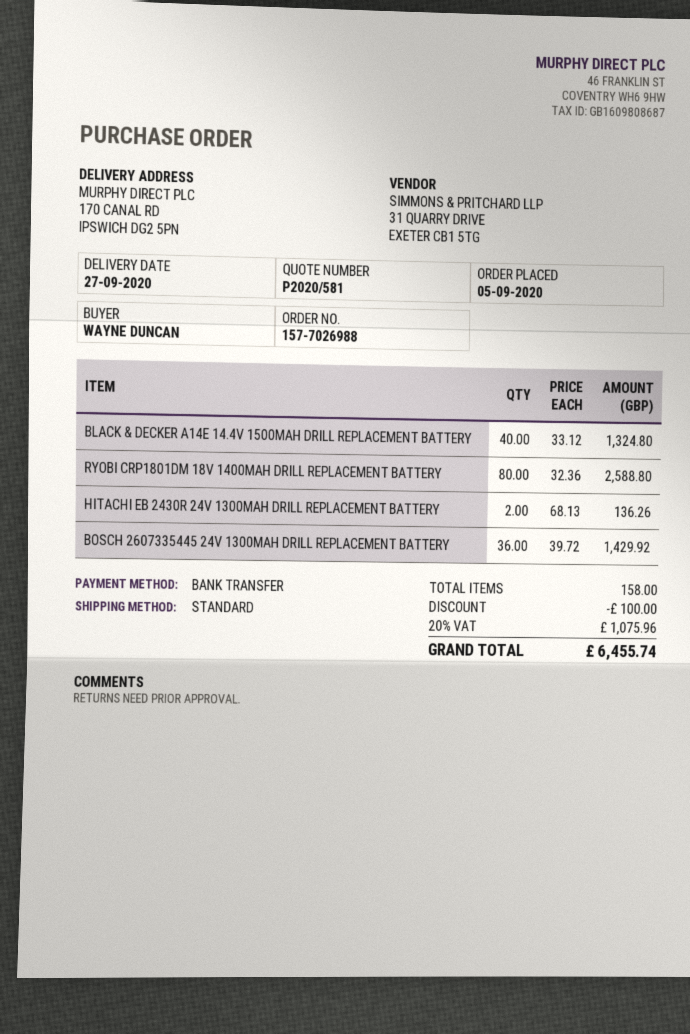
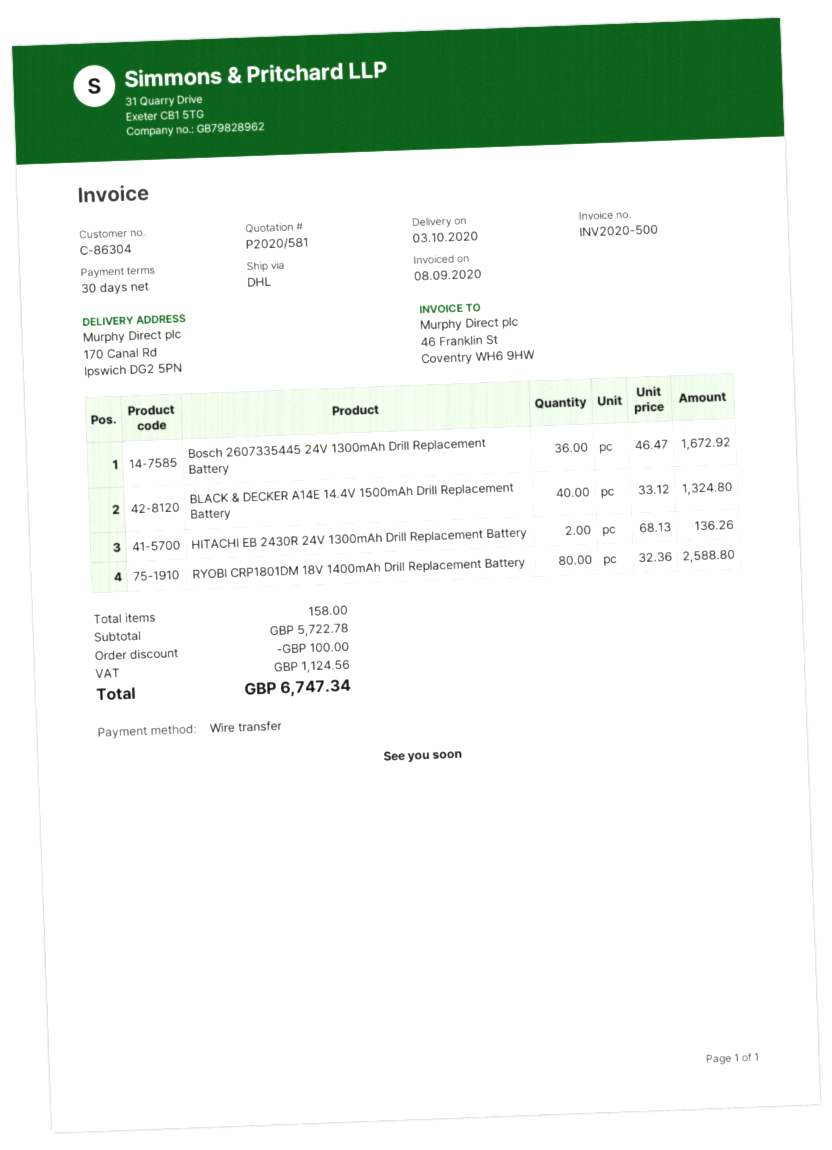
delivery date: 2020-09-27 -> 2020-10-03
shipping method: standard -> DHL
BOSCH 2607335445 24V 1300MAH DRILL REPLACEMENT BATTERY: 36 x 39.72 = 1429.92 -> 36 x 46.47 = 1672.92
tax: 1075.96 -> 1124.56
total: 6455.74 -> 6747.34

+++++

:: Activity ::
The copy you produce must hold all the records above exactly and none of their pictures.

:: Response ::
delivery date: 2020-09-27 -> 2020-10-03
shipping method: standard -> DHL
BOSCH 2607335445 24V 1300MAH DRILL REPLACEMENT BATTERY: 36 x 39.72 = 1429.92 -> 36 x 46.47 = 1672.92
tax: 1075.96 -> 1124.56
total: 6455.74 -> 6747.34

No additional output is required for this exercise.